=== RECORD SET ===

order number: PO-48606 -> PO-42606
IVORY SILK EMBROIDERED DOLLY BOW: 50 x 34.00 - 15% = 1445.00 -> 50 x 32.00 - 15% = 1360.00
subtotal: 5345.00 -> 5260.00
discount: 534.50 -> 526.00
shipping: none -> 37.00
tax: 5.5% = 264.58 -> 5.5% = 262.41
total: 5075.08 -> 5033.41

===
=== RECORD SET ===

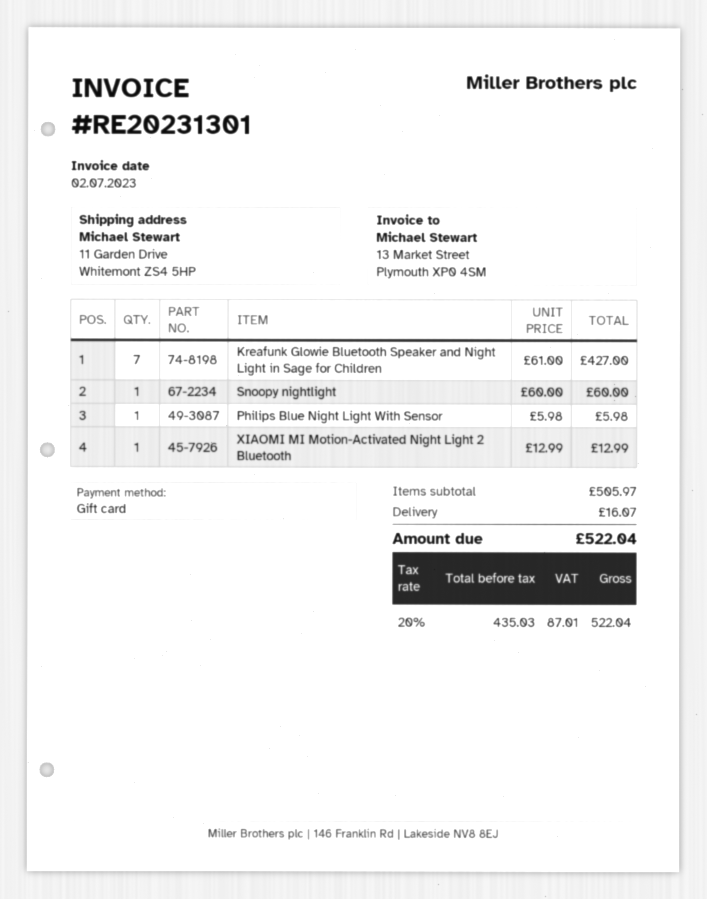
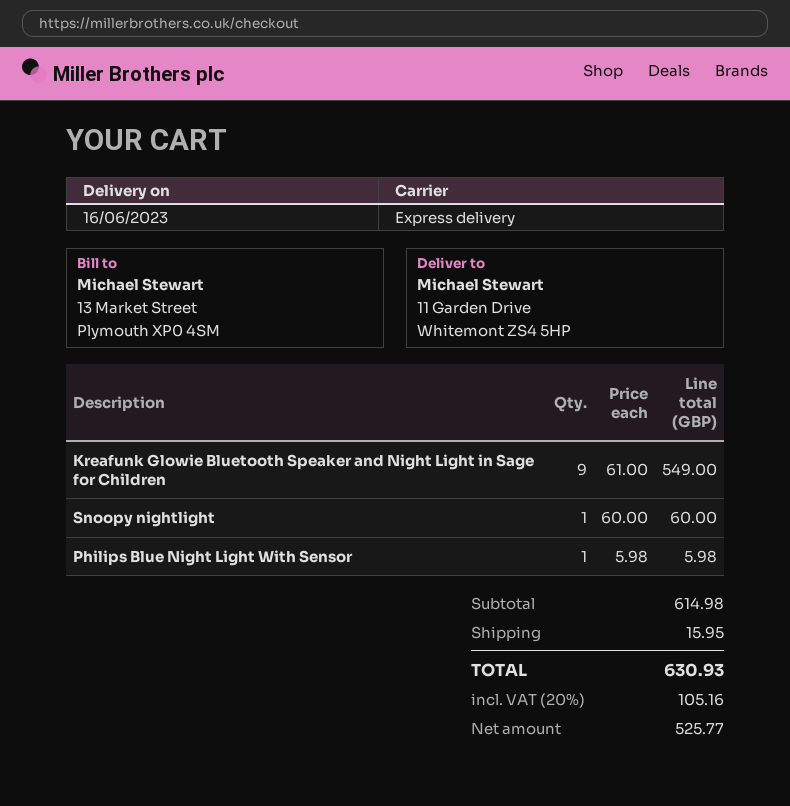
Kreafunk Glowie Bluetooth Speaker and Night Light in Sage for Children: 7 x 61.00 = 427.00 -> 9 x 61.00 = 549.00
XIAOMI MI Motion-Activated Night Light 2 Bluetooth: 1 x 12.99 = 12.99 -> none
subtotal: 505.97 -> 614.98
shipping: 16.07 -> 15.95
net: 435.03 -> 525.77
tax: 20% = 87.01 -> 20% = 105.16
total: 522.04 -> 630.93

===

* _TASK ITEM_:
For the string "none", search the preceding data and copy every line that includes it.

* _RESPONSE_:
shipping: none -> 37.00
XIAOMI MI Motion-Activated Night Light 2 Bluetooth: 1 x 12.99 = 12.99 -> none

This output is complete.